Saturday, March 03, 2012

Lavender Fields

We closed the years-long chapter in our lives titled Horses last summer, sadly, and not by choice. But it is a closed chapter, and we have an empty pasture now. Last fall I decided to plant lavender out there. That Spouse o' Mine, who has his PhD in green things, suggested I do a test plot this year.

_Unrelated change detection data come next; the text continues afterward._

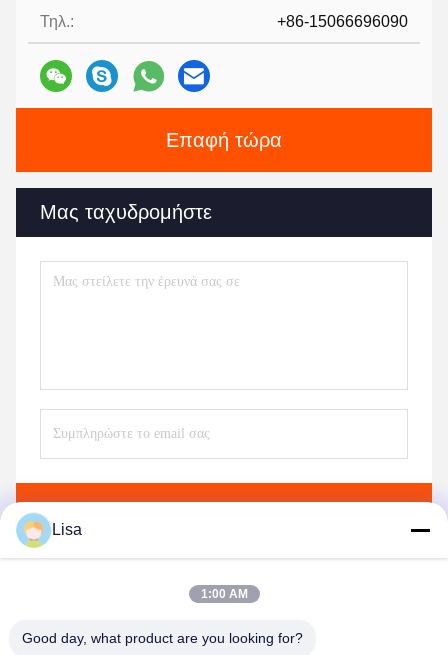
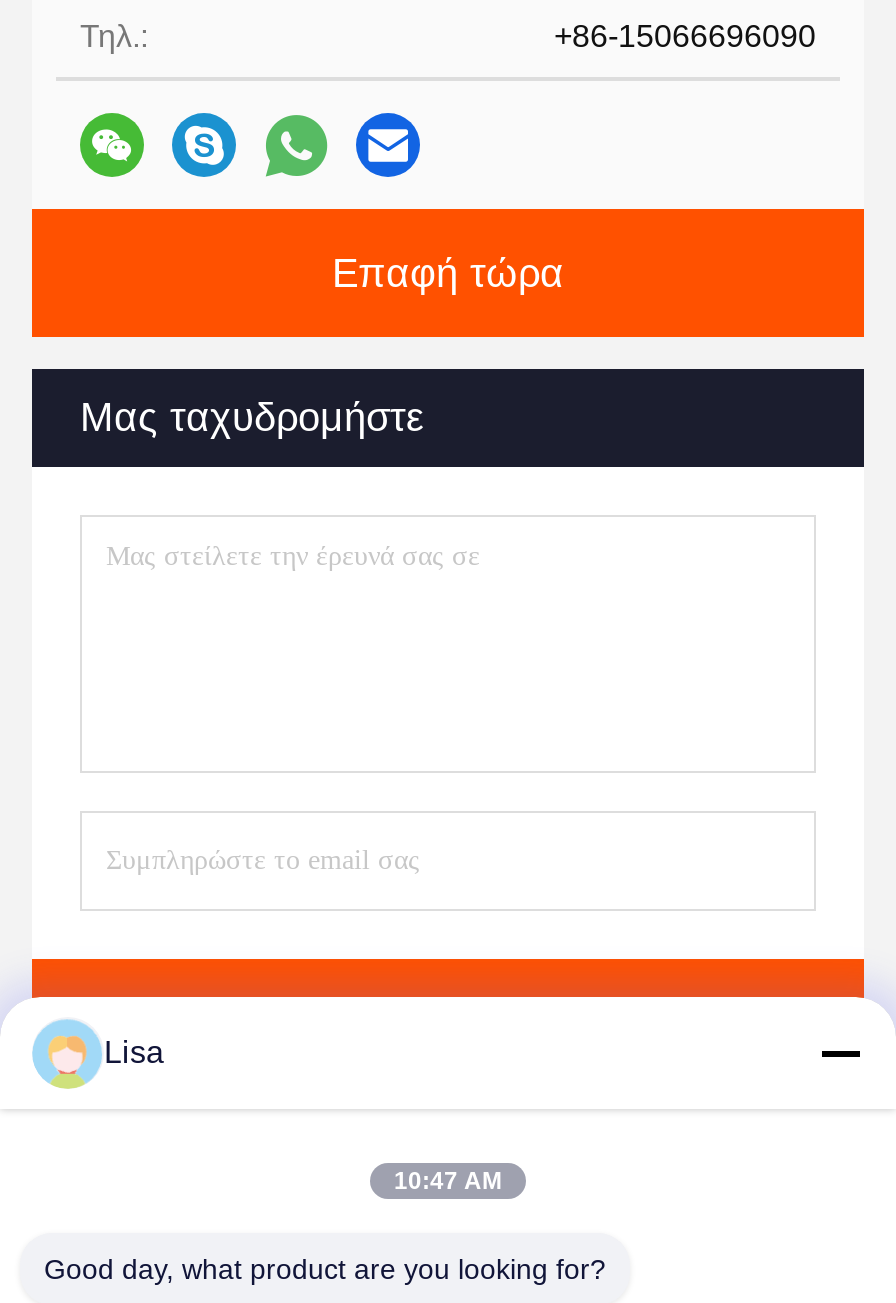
- 1:00 AM
+ 10:47 AM
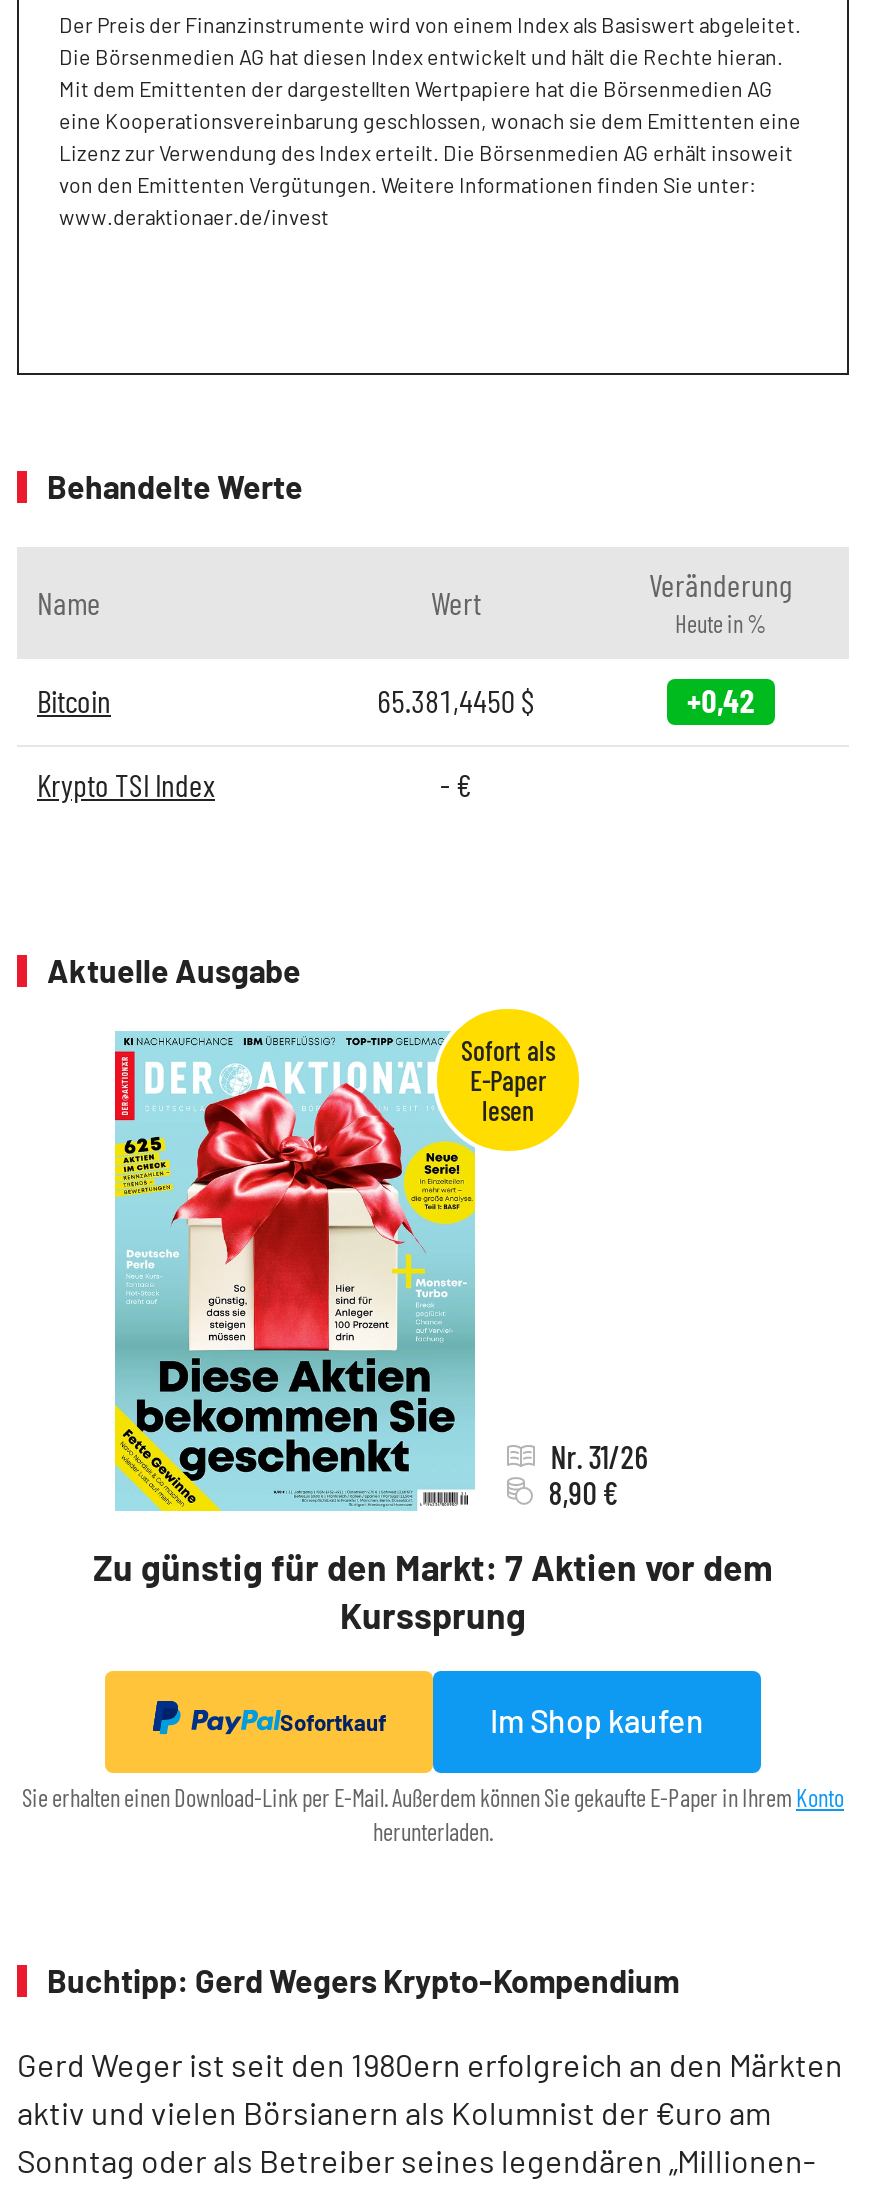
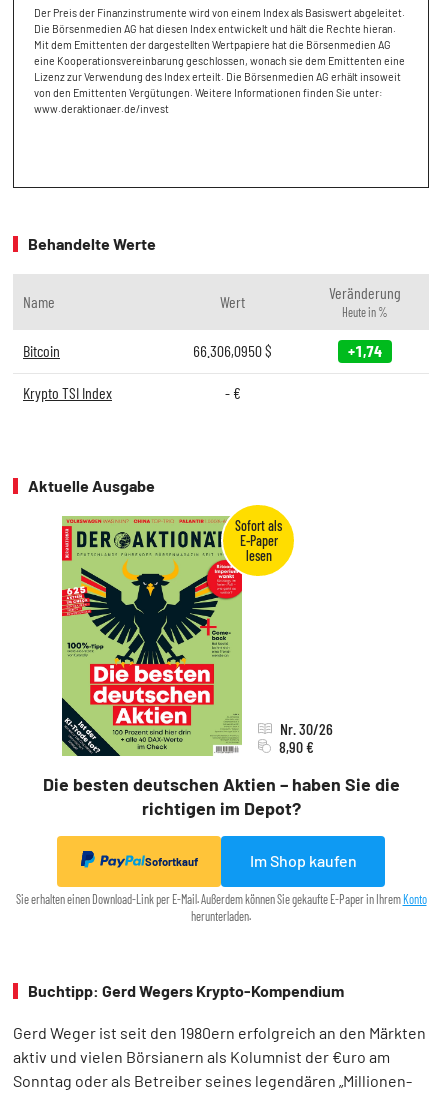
- 65.381,4450 $
+ 66.306,0950 $

- +0,42
+ +1,74

- [image]
- Zu günstig für den Markt: 7 Aktien vor dem
- Kurssprung
+ [image]
+ Die besten deutschen Aktien – haben Sie die
+ richtigen im Depot?

- Nr. 31/26
+ Nr. 30/26
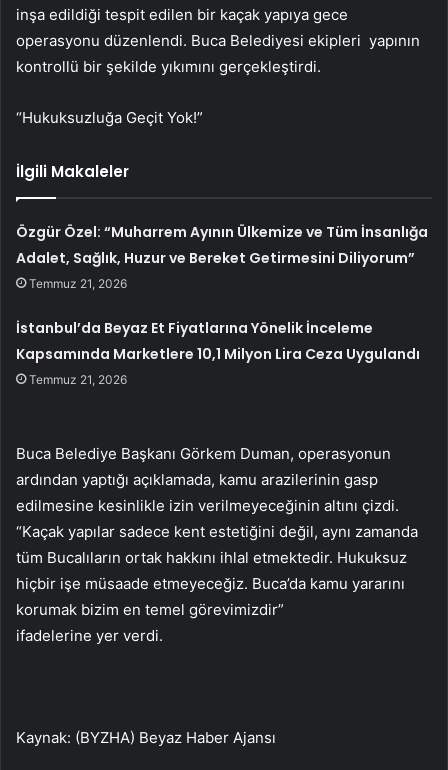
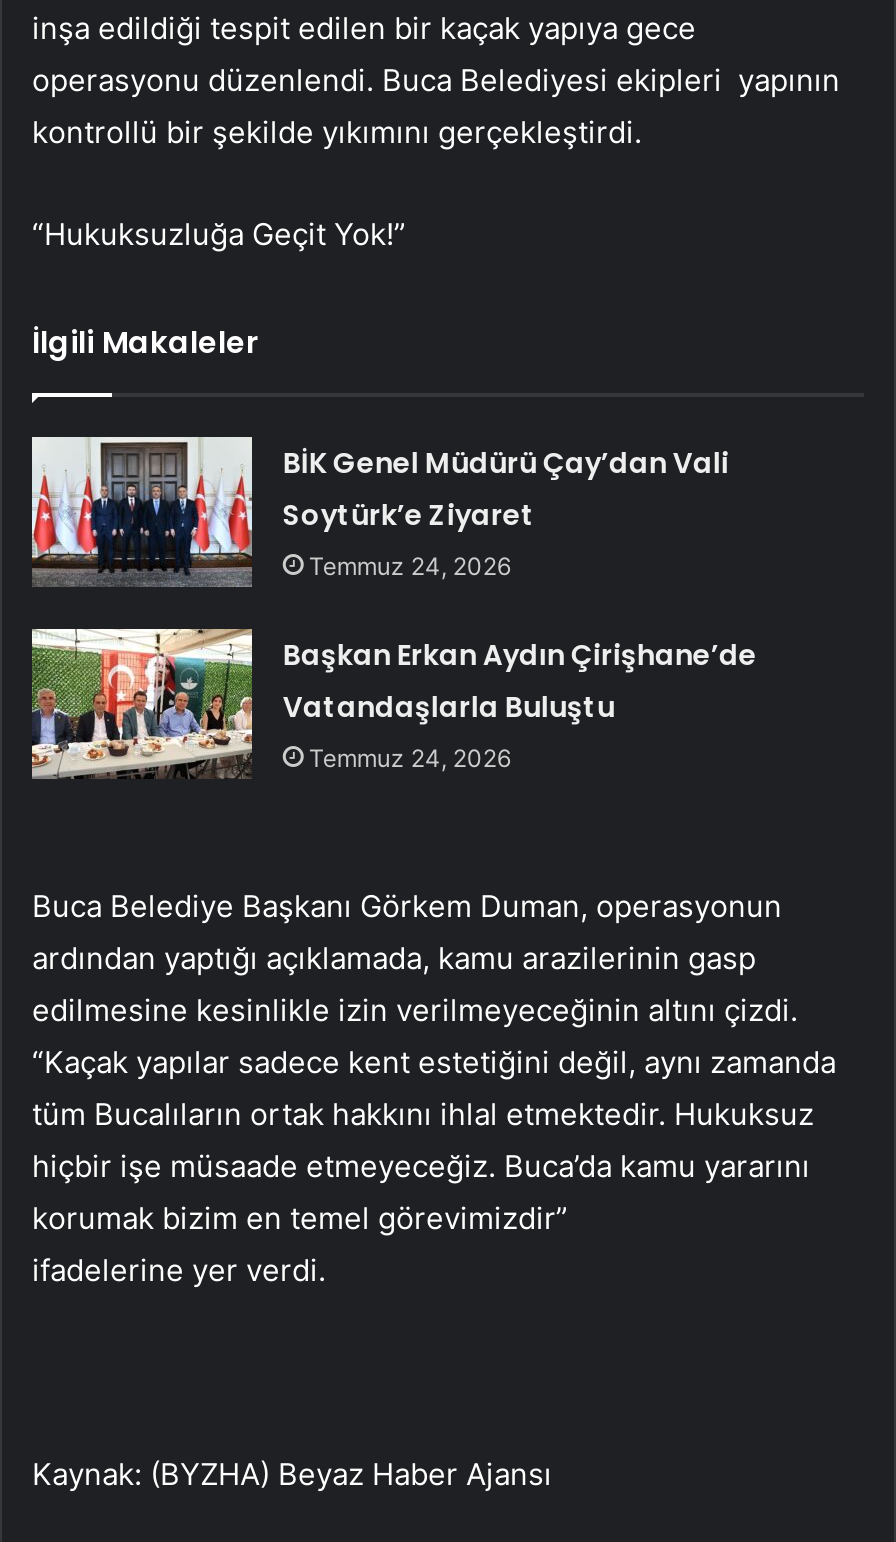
- Özgür Özel: “Muharrem Ayının Ülkemize ve Tüm İnsanlığa
- Adalet, Sağlık, Huzur ve Bereket Getirmesini Diliyorum”
- Temmuz 21, 2026
+ BİK Genel Müdürü Çay’dan Vali
+ Soytürk’e Ziyaret
+ Temmuz 24, 2026

- İstanbul’da Beyaz Et Fiyatlarına Yönelik İnceleme
- Kapsamında Marketlere 10,1 Milyon Lira Ceza Uygulandı
- Temmuz 21, 2026
+ Başkan Erkan Aydın Çirişhane’de
+ Vatandaşlarla Buluştu
+ Temmuz 24, 2026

That's all the encouragement I needed! I called a local greenhouse and asked them how THEY propagated their lavender. The lady I spoke with was very nice and took her time talking to me on the phone. She explained how they do things, and she mentioned that theirs is about a 30% success rate. Lavender is difficult to start - nearly impossible from seeds, and propagating sounds a little hit & miss.

So the past few months I have been hitting and missing. But I must say, I believe I managed a pretty good success rate in how to do this! From my first little twigs I cut this winter, I successfully rooted and transplanted these gems:Ten out of twelve of my first attempts look to be viable lavender plants come spring. I have about twenty more in the rooting stage, and I will start some more twigs this week!